=== Section Start ===
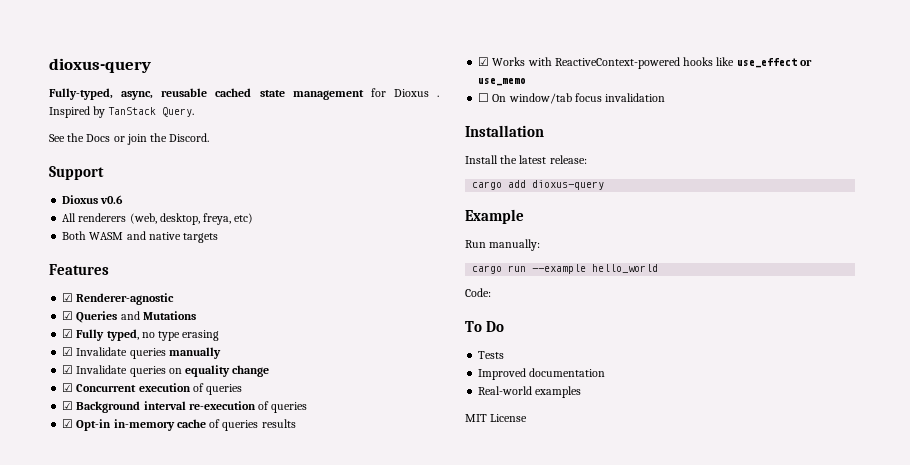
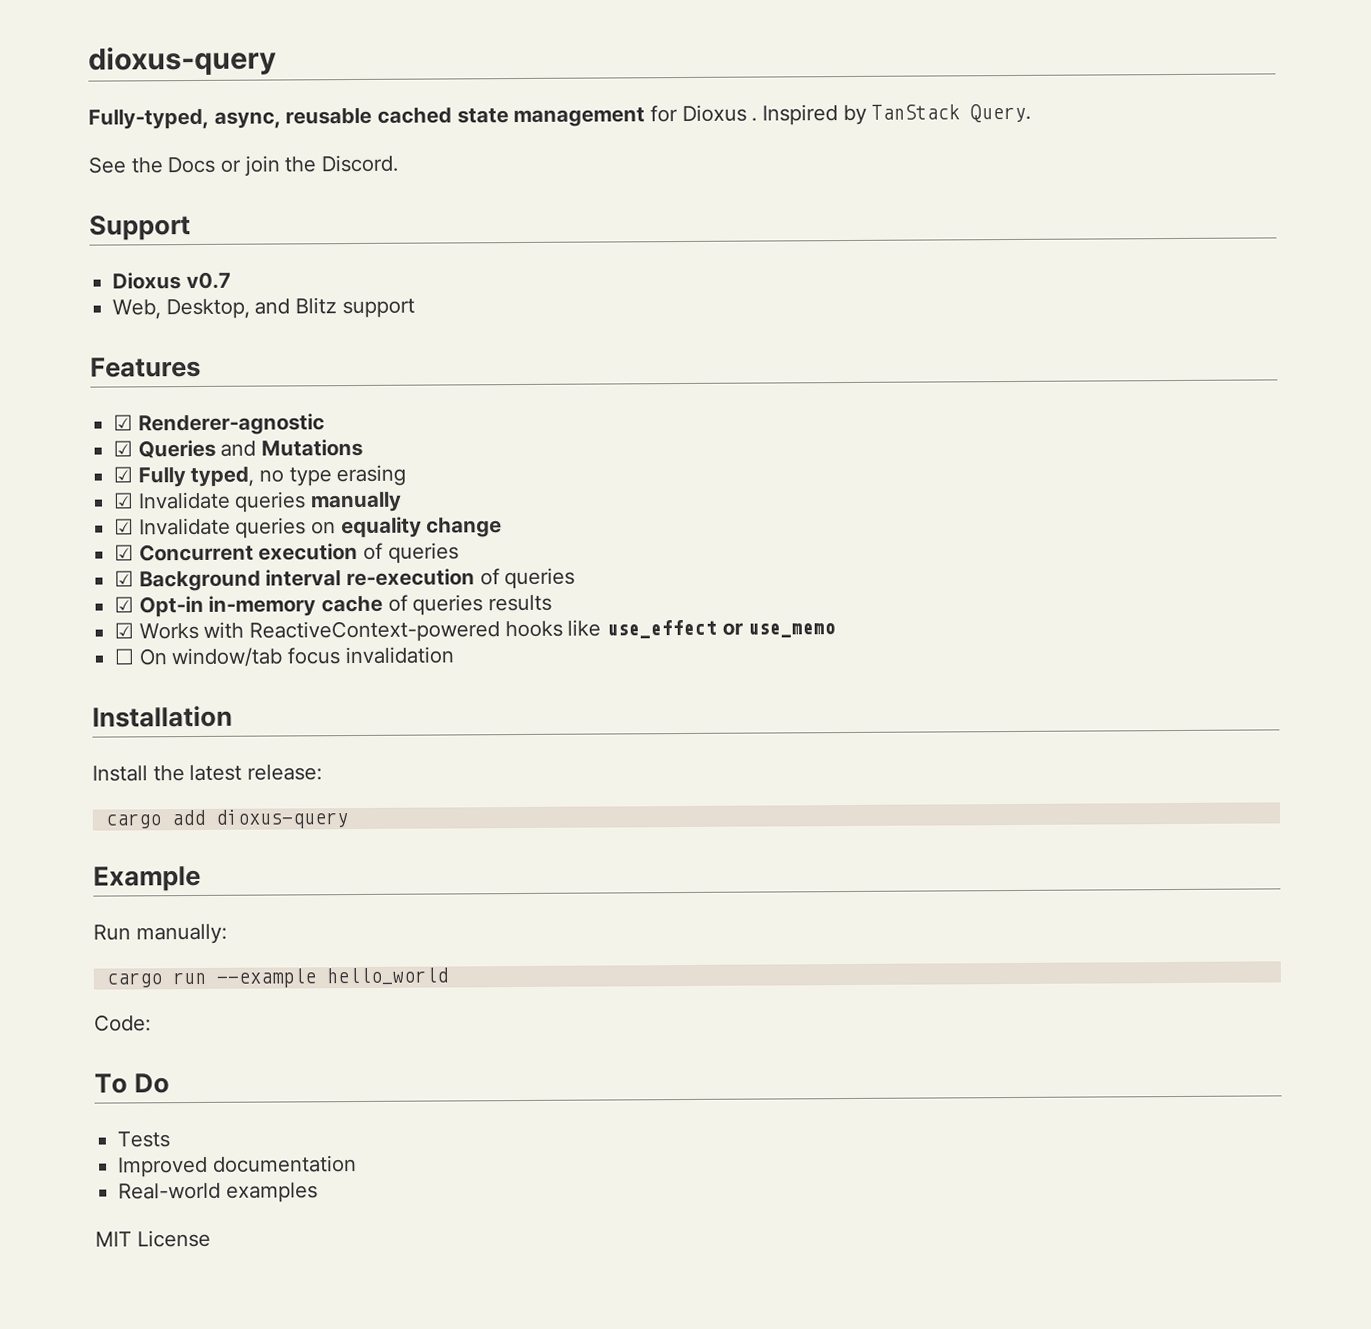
- Dioxus v0.6
- All renderers (web, desktop, freya, etc)
- Both WASM and native targets
+ Dioxus v0.7
+ Web, Desktop, and Blitz support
=== Section End ===
Work item — Reproduce exactly the stretch of lines that starts at the one containing "- All renderers (web, desktop, freya, etc)" and ends with the final line of the data, including both ends and nothing more.

Problem solution —
- All renderers (web, desktop, freya, etc)
- Both WASM and native targets
+ Dioxus v0.7
+ Web, Desktop, and Blitz support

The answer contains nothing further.